Code change snippets:
□ □ □ □

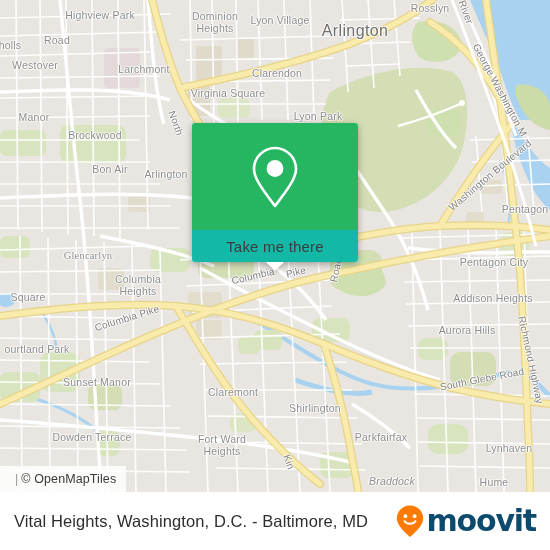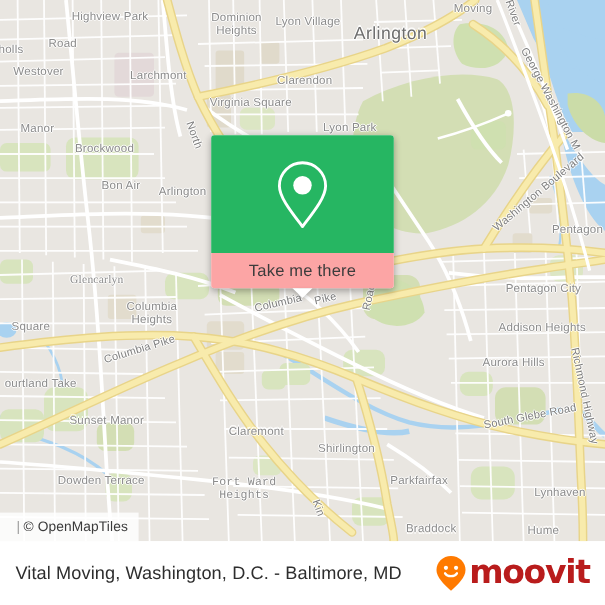--- a/index.html
+++ b/index.html
@@ -384,7 +384,7 @@
         <div class="lbl  two-line" style="left: 215px; top: 22px; transform: translate(-50%, -50%);">Dominion
 Heights</div>
         <div class="lbl " style="left: 280px; top: 20px; transform: translate(-50%, -50%);">Lyon Village</div>
-        <div class="lbl " style="left: 430px; top: 8px; transform: translate(-50%, -50%);">Moving</div>
+        <div class="lbl " style="left: 430px; top: 8px; transform: translate(-50%, -50%);">Rosslyn</div>
         <div class="lbl " style="left: 57px; top: 40px; transform: translate(-50%, -50%);">Road</div>
         <div class="lbl " style="left: 10px; top: 45px; transform: translate(-50%, -50%);">holls</div>
         <div class="lbl " style="left: 35px; top: 65px; transform: translate(-50%, -50%);">Westover</div>

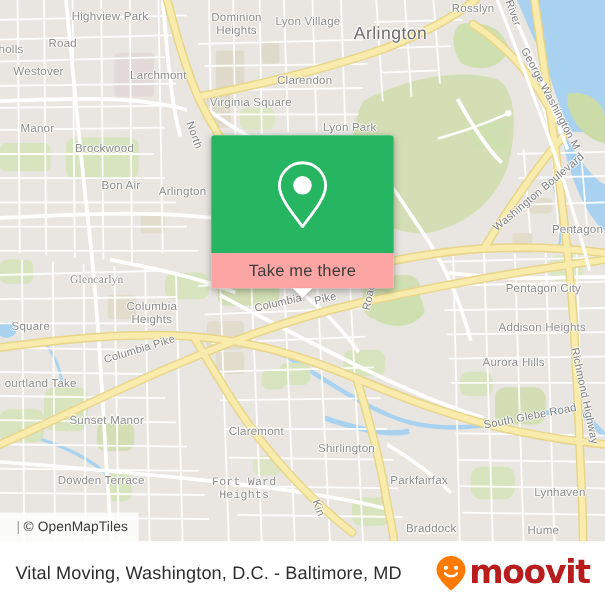--- a/index.html
+++ b/index.html
@@ -76,7 +76,7 @@
   }
   .popup-foot {
     height: 32px;
-    background: #fca5a5;
+    background: #14b8a6;
     border-radius: 0 0 3px 3px;
     display: flex;
     align-items: center;

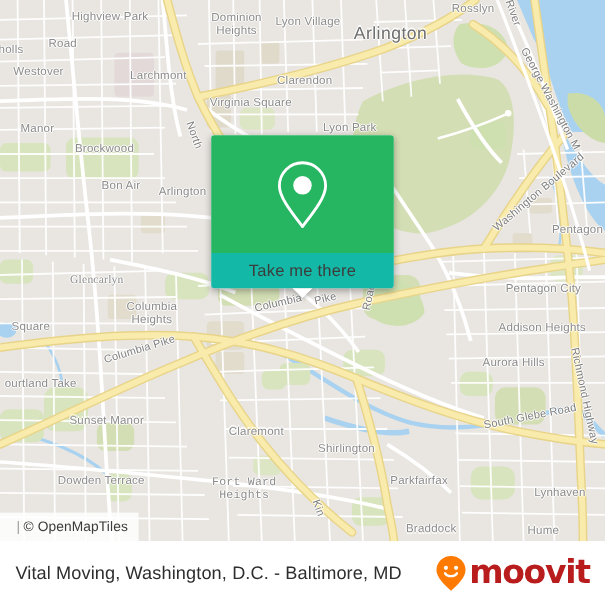--- a/index.html
+++ b/index.html
@@ -403,7 +403,7 @@
         <div class="lbl " style="left: 494px; top: 262px; transform: translate(-50%, -50%);">Pentagon City</div>
         <div class="lbl " style="left: 28px; top: 297px; transform: translate(-50%, -50%);">Square</div>
         <div class="lbl " style="left: 493px; top: 298px; transform: translate(-50%, -50%);">Addison Heights</div>
-        <div class="lbl " style="left: 37px; top: 349px; transform: translate(-50%, -50%);">ourtland Take</div>
+        <div class="lbl " style="left: 37px; top: 349px; transform: translate(-50%, -50%);">ourtland Park</div>
         <div class="lbl " style="left: 467px; top: 330px; transform: translate(-50%, -50%);">Aurora Hills</div>
         <div class="lbl " style="left: 97px; top: 382px; transform: translate(-50%, -50%);">Sunset Manor</div>
         <div class="lbl " style="left: 233px; top: 392px; transform: translate(-50%, -50%);">Claremont</div>

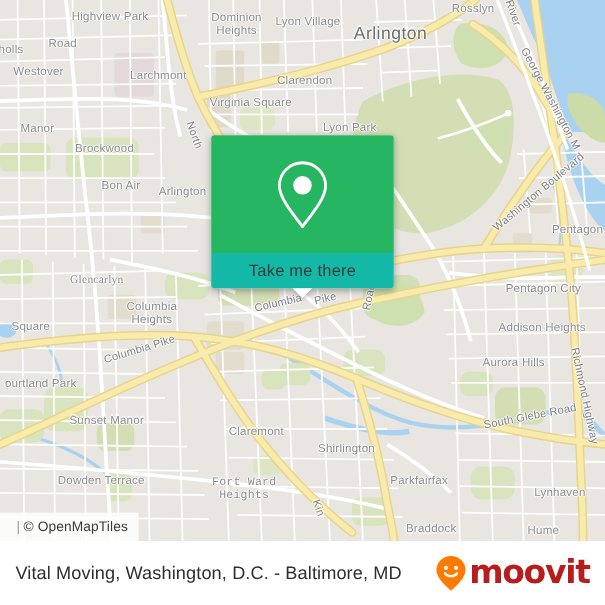--- a/index.html
+++ b/index.html
@@ -411,7 +411,7 @@
         <div class="lbl " style="left: 381px; top: 437px; transform: translate(-50%, -50%);">Parkfairfax</div>
         <div class="lbl " style="left: 509px; top: 448px; transform: translate(-50%, -50%);">Lynhaven</div>
         <div class="lbl " style="left: 92px; top: 437px; transform: translate(-50%, -50%);">Dowden Terrace</div>
-        <div class="lbl  two-line" style="left: 222px; top: 445px; transform: translate(-50%, -50%); font-family: Liberation Mono, monospace;">Fort Ward
+        <div class="lbl  two-line" style="left: 222px; top: 445px; transform: translate(-50%, -50%);">Fort Ward
 Heights</div>
         <div class="lbl " style="left: 392px; top: 481px; transform: translate(-50%, -50%);">Braddock</div>
         <div class="lbl " style="left: 494px; top: 482px; transform: translate(-50%, -50%);">Hume</div>

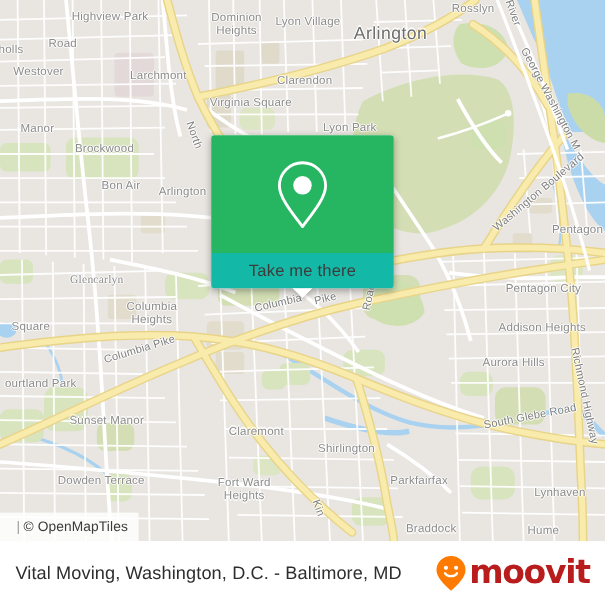--- a/index.html
+++ b/index.html
@@ -413,7 +413,7 @@
         <div class="lbl " style="left: 92px; top: 437px; transform: translate(-50%, -50%);">Dowden Terrace</div>
         <div class="lbl  two-line" style="left: 222px; top: 445px; transform: translate(-50%, -50%);">Fort Ward
 Heights</div>
-        <div class="lbl " style="left: 392px; top: 481px; transform: translate(-50%, -50%);">Braddock</div>
+        <div class="lbl " style="left: 392px; top: 481px; transform: translate(-50%, -50%); font-style: italic;">Braddock</div>
         <div class="lbl " style="left: 494px; top: 482px; transform: translate(-50%, -50%);">Hume</div>
         <div class="lbl road-lbl" style="left: 176px; top: 123px; transform: translate(-50%, -50%) rotate(70deg);">North</div>
         <div class="lbl road-lbl" style="left: 500px; top: 90px; transform: translate(-50%, -50%) rotate(62deg);">George Washington M</div>

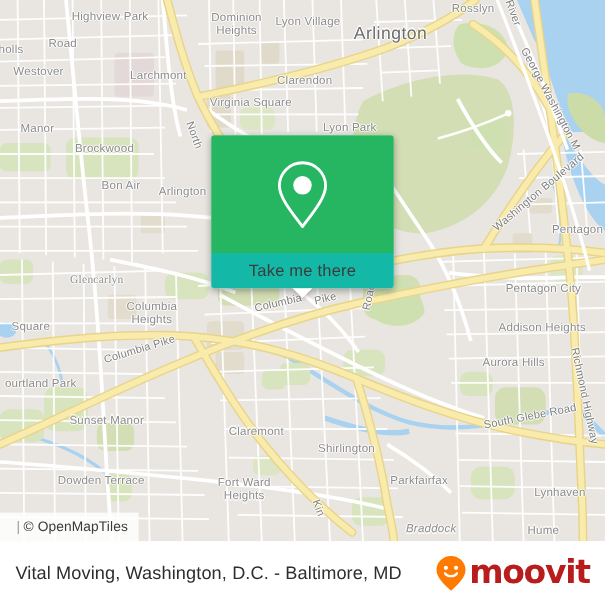--- a/index.html
+++ b/index.html
@@ -449,7 +449,7 @@
   </div>
 
   <div class="footer">
-    <div class="footer-title">Vital Moving, Washington, D.C. - Baltimore, MD</div>
+    <div class="footer-title">Vital Heights, Washington, D.C. - Baltimore, MD</div>
     <div class="brand">
       <svg width="30" height="34" viewBox="0 0 30 34">
         <path d="M15 1.5 C7.6 1.5 1.8 7.2 1.8 14.2 C1.8 20.6 8.3 27.2 15 33

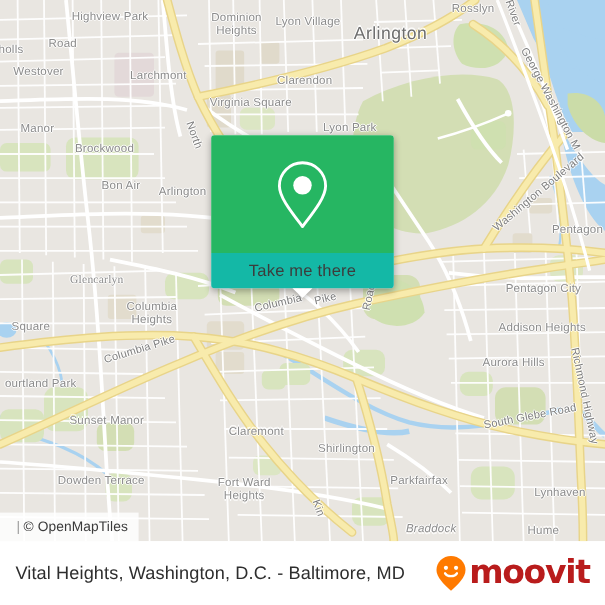--- a/index.html
+++ b/index.html
@@ -146,7 +146,7 @@
     gap: 2px;
   }
   .brand-word {
-    color: #b91c1c;
+    color: #0c4a6e;
     font-size: 30px;
     font-weight: bold;
     letter-spacing: -1.2px;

□ □ □ □

**Instructions for the task**
The required output is the exact lines from the opening line of the entries through the line with "57px; top: 40px;", inclusive, without pictures.

**Task solution**
--- a/index.html
+++ b/index.html
@@ -384,7 +384,7 @@
         <div class="lbl  two-line" style="left: 215px; top: 22px; transform: translate(-50%, -50%);">Dominion
 Heights</div>
         <div class="lbl " style="left: 280px; top: 20px; transform: translate(-50%, -50%);">Lyon Village</div>
-        <div class="lbl " style="left: 430px; top: 8px; transform: translate(-50%, -50%);">Moving</div>
+        <div class="lbl " style="left: 430px; top: 8px; transform: translate(-50%, -50%);">Rosslyn</div>
         <div class="lbl " style="left: 57px; top: 40px; transform: translate(-50%, -50%);">Road</div>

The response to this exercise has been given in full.